● **PROBLEM REQUIREMENTS**
Find the lines of data that contain the string "serif", then list them.

● **DATA IN THIS EXERCISE**

Start of Block

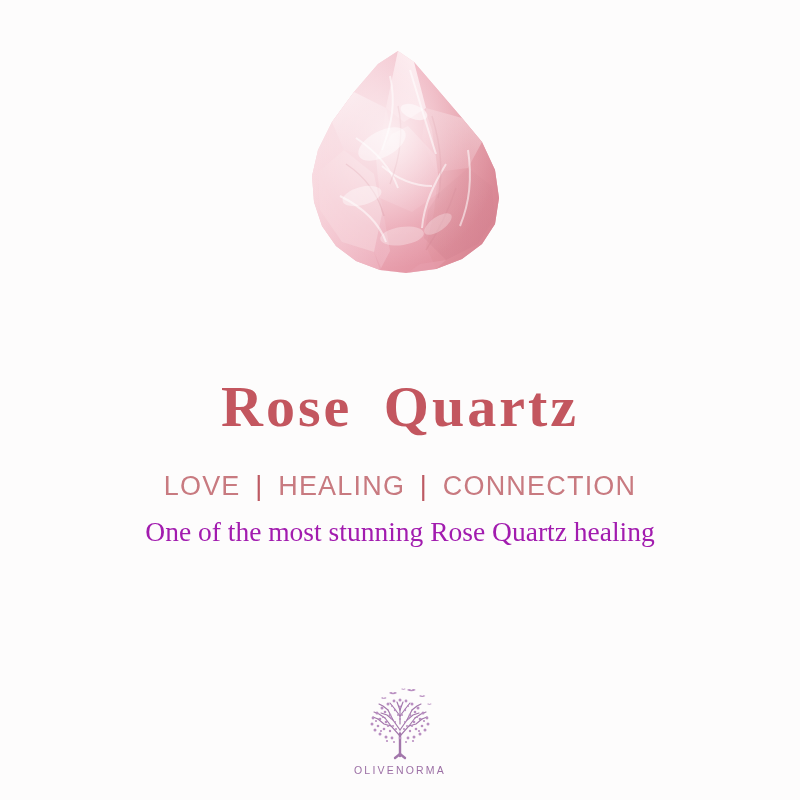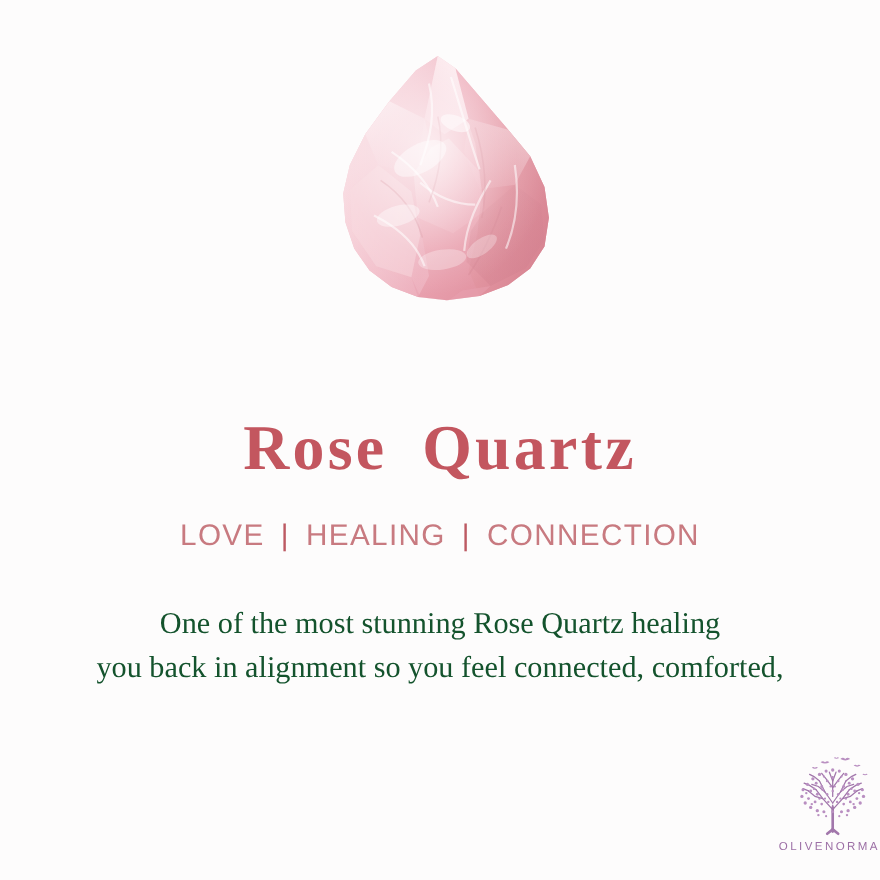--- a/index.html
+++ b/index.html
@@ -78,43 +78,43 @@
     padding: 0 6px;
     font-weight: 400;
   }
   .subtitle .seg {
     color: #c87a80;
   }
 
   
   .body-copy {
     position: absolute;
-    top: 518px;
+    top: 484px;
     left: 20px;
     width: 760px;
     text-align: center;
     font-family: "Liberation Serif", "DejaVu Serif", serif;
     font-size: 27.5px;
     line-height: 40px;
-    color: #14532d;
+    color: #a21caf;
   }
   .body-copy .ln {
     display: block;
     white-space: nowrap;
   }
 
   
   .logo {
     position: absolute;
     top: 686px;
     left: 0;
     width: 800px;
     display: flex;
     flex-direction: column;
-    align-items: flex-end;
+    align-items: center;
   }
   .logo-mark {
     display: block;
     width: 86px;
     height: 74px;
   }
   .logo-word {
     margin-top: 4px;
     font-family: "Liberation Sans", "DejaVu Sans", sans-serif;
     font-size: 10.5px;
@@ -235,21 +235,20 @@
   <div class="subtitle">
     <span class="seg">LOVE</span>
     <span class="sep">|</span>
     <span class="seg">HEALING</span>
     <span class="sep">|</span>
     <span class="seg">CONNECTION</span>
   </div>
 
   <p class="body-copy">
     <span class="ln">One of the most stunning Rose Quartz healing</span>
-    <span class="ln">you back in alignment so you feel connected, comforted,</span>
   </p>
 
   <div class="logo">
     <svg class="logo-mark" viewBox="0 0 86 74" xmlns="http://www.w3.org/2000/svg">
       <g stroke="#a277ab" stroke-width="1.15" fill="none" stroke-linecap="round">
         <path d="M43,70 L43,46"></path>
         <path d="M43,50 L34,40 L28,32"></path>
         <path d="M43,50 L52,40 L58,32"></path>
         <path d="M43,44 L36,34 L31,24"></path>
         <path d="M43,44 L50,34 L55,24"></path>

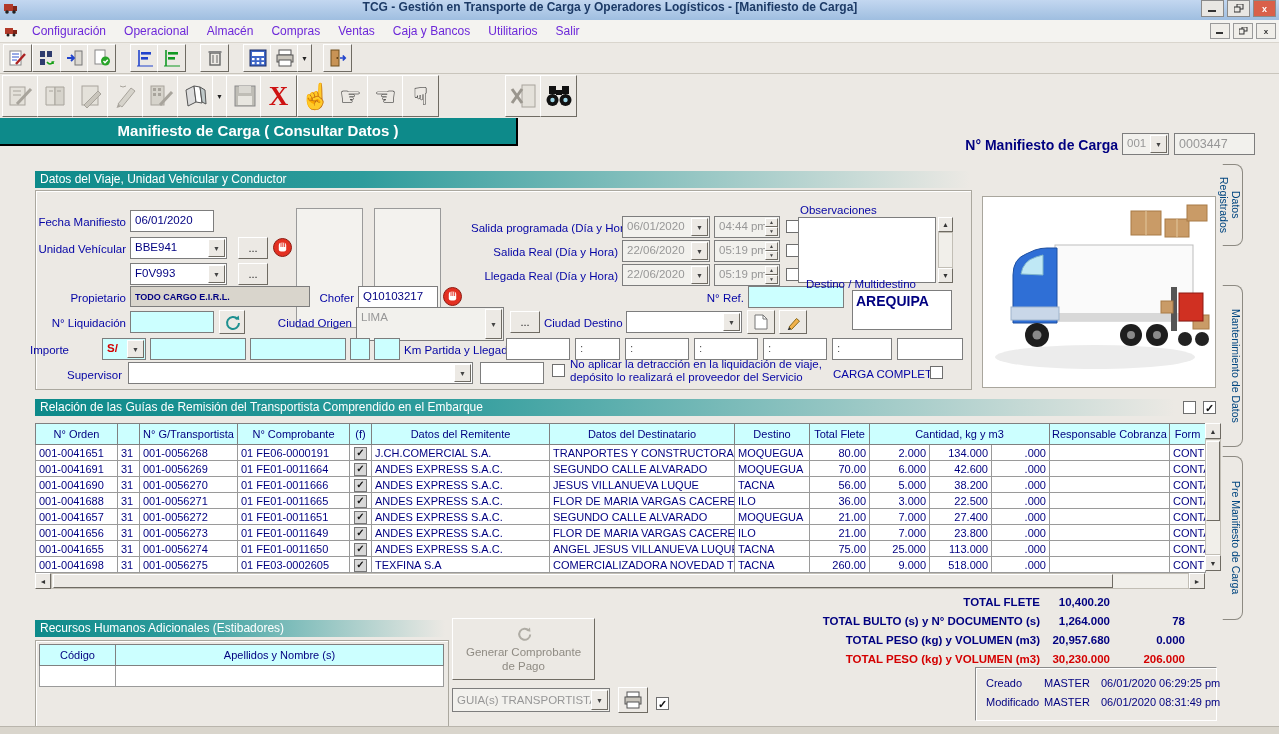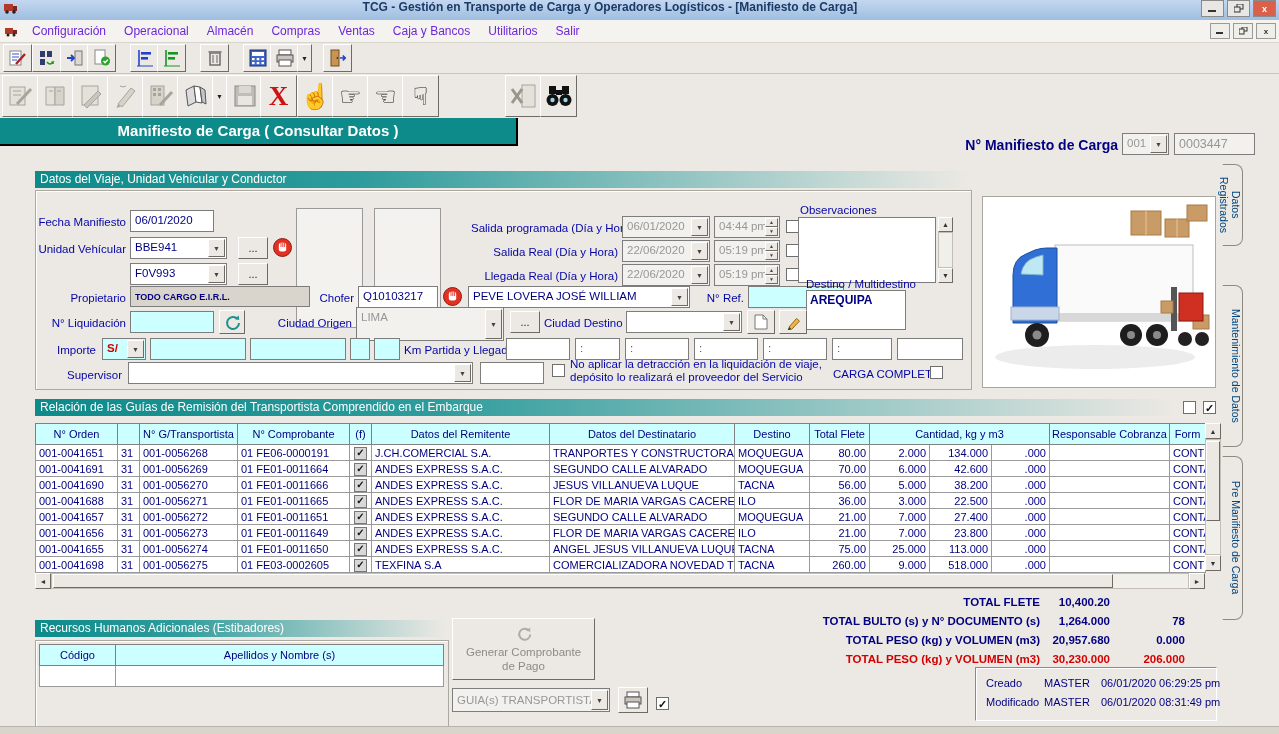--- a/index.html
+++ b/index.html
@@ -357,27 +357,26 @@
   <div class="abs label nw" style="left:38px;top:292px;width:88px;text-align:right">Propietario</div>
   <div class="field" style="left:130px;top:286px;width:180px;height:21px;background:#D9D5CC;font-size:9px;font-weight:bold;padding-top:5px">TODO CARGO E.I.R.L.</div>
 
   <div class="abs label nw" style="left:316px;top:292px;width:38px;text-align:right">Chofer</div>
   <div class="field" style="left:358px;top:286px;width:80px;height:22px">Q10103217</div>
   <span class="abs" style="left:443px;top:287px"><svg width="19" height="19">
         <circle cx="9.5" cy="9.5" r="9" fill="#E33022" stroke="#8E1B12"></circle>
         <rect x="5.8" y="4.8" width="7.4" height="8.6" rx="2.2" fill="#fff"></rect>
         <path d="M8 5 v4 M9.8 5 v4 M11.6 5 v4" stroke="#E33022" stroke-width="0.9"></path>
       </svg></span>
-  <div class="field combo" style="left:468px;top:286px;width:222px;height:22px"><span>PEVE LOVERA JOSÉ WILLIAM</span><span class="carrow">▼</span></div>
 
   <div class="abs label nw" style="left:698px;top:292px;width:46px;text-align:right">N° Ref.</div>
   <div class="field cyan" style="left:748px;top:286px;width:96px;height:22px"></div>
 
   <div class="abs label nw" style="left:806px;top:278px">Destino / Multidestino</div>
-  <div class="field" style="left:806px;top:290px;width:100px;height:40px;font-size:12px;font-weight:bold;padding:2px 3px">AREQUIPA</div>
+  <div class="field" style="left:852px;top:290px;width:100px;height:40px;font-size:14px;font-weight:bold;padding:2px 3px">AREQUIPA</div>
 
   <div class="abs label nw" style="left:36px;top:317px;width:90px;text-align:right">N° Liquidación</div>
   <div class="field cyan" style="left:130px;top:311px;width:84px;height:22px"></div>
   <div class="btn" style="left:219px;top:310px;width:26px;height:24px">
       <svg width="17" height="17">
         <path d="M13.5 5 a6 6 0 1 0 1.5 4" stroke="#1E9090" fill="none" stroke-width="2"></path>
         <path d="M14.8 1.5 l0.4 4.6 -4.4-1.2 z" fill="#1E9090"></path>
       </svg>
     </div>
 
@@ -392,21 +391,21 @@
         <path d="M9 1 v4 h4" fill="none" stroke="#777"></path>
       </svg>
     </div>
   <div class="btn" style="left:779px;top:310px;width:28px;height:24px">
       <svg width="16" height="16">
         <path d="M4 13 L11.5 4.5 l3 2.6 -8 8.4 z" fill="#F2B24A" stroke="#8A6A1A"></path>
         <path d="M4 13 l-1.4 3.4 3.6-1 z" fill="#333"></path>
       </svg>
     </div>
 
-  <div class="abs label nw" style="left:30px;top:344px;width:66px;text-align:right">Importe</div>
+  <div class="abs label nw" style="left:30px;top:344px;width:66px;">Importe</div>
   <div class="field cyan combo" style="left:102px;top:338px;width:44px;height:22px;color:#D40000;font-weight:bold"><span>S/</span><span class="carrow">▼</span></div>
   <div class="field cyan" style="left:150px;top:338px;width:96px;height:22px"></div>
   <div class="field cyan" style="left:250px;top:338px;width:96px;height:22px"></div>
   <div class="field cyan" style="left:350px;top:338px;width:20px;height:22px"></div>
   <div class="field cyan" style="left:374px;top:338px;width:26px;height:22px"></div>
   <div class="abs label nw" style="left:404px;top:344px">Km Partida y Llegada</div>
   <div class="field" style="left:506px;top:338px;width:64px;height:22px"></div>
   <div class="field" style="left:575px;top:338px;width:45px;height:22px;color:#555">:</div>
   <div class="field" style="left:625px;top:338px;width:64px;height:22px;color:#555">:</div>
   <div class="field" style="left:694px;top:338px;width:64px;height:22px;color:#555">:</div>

End of Block

● **EXERCISE SOLUTION**
     font-family: "Liberation Serif", "DejaVu Serif", serif;
     font-family: "Liberation Sans", "DejaVu Sans", sans-serif;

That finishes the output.